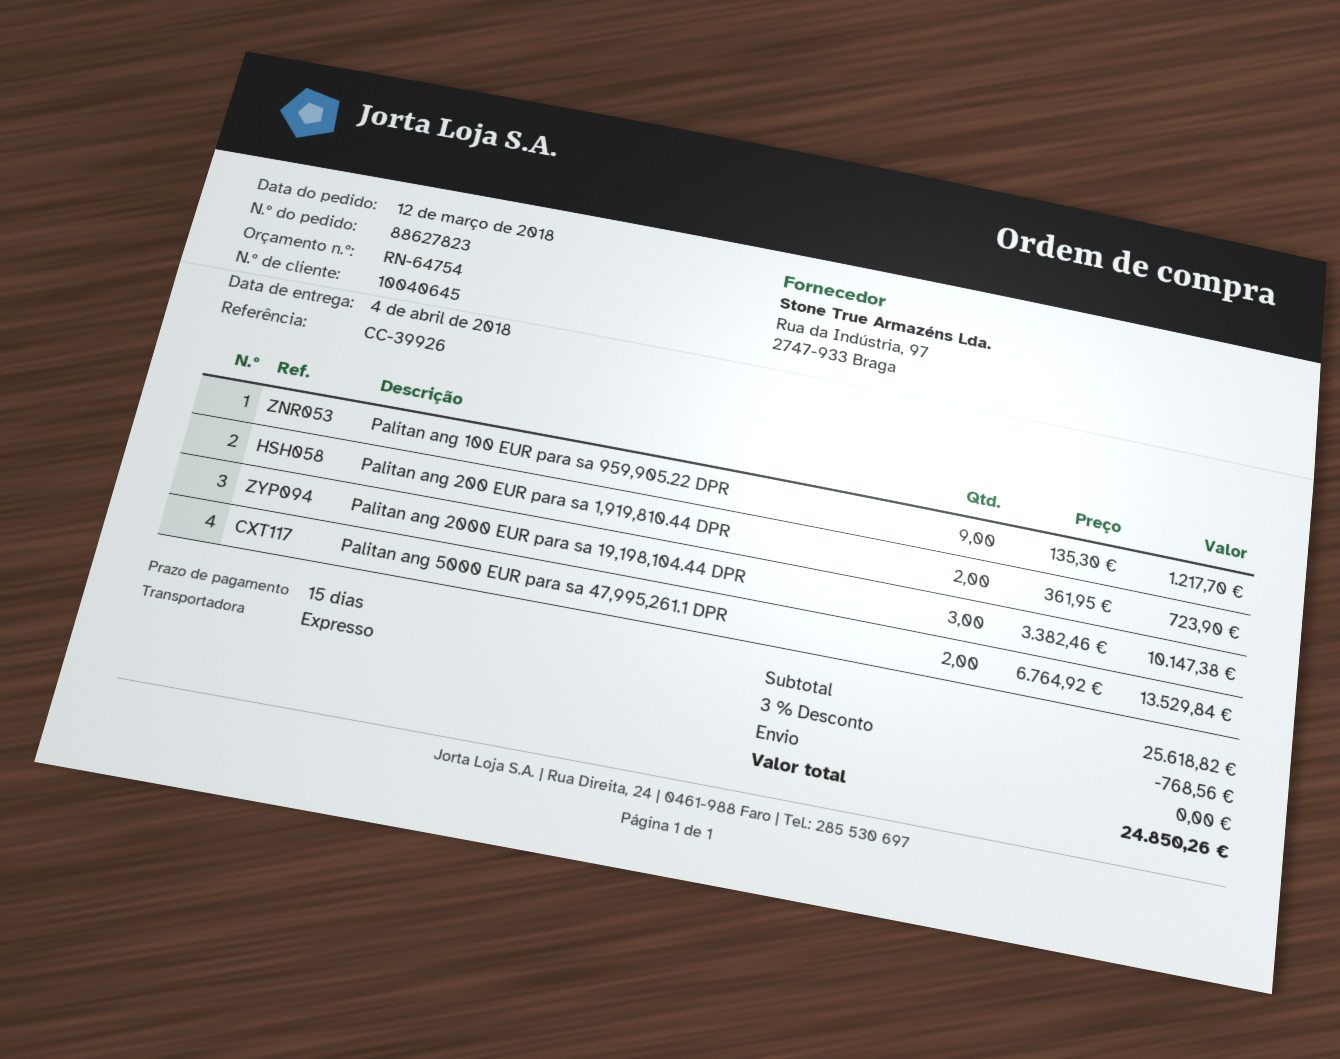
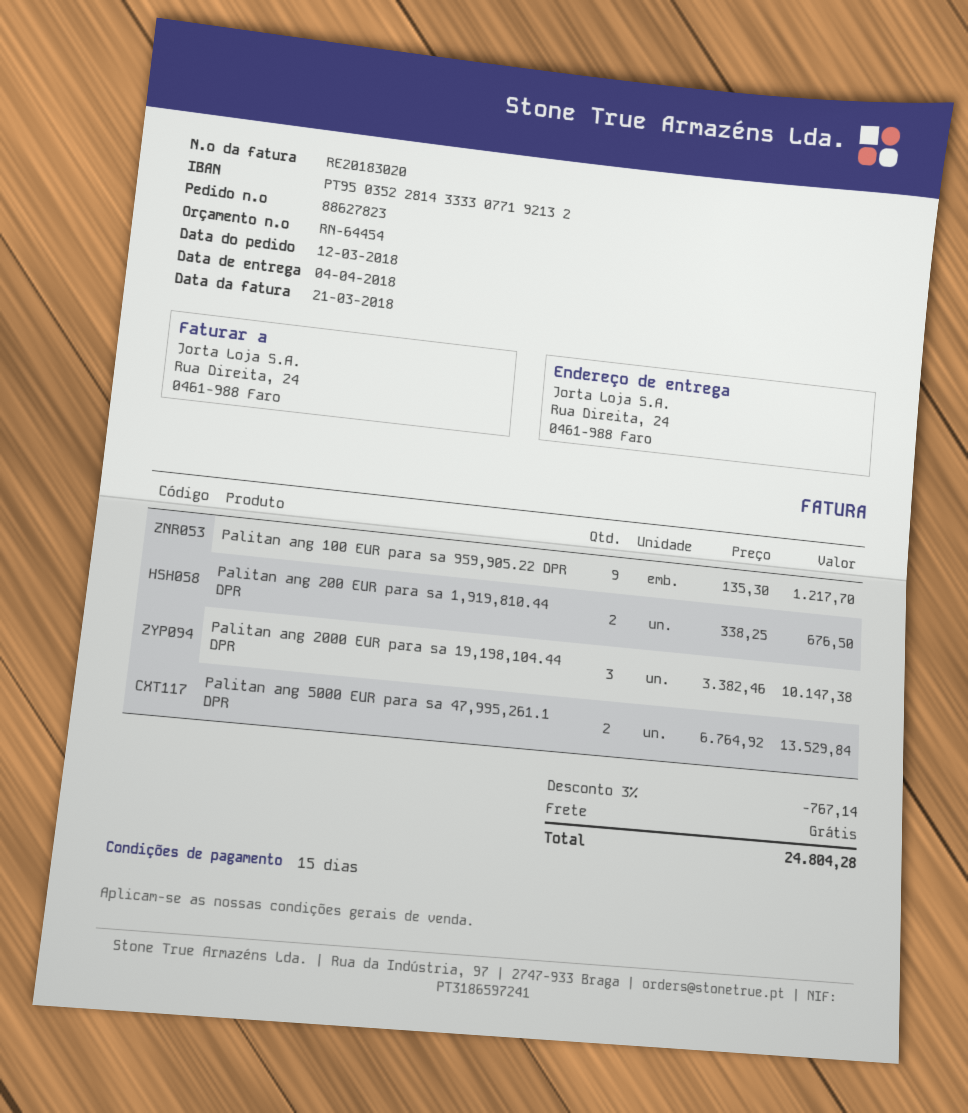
quote number: RN-64754 -> RN-64454
Palitan ang 200 EUR para sa 1,919,810.44 DPR: 2 x 361.95 = 723.90 -> 2 x 338.25 = 676.50
discount: 3% = 768.56 -> 3% = 767.14
total: 24850.26 -> 24804.28

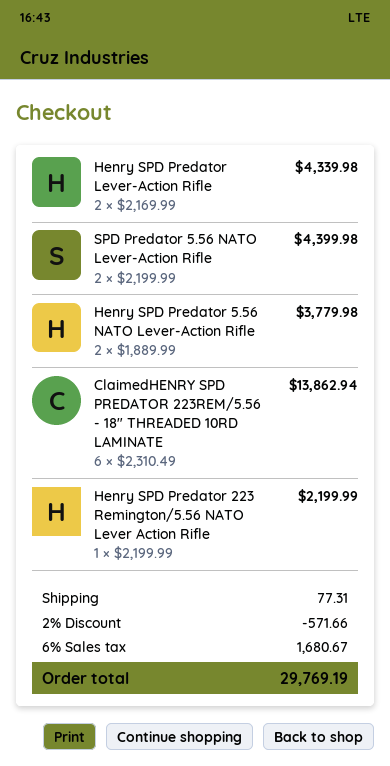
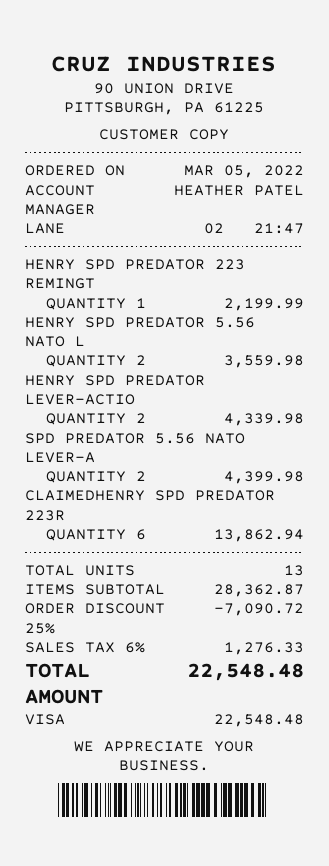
Henry SPD Predator 5.56 NATO Lever-Action Rifle: 2 for 3779.98 -> 2 for 3559.98
discount: 2% = 571.66 -> 25% = 7090.72
shipping: 77.31 -> none
tax: 6% = 1680.67 -> 6% = 1276.33
total: 29769.19 -> 22548.48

● ● ● ●

This task calls for an exact reproduction of the lines that start at the one containing "discount: 2% = 571.66 -> 25% = 7090.72" and continue to the end of the entries above.

Solution for this problem.
discount: 2% = 571.66 -> 25% = 7090.72
shipping: 77.31 -> none
tax: 6% = 1680.67 -> 6% = 1276.33
total: 29769.19 -> 22548.48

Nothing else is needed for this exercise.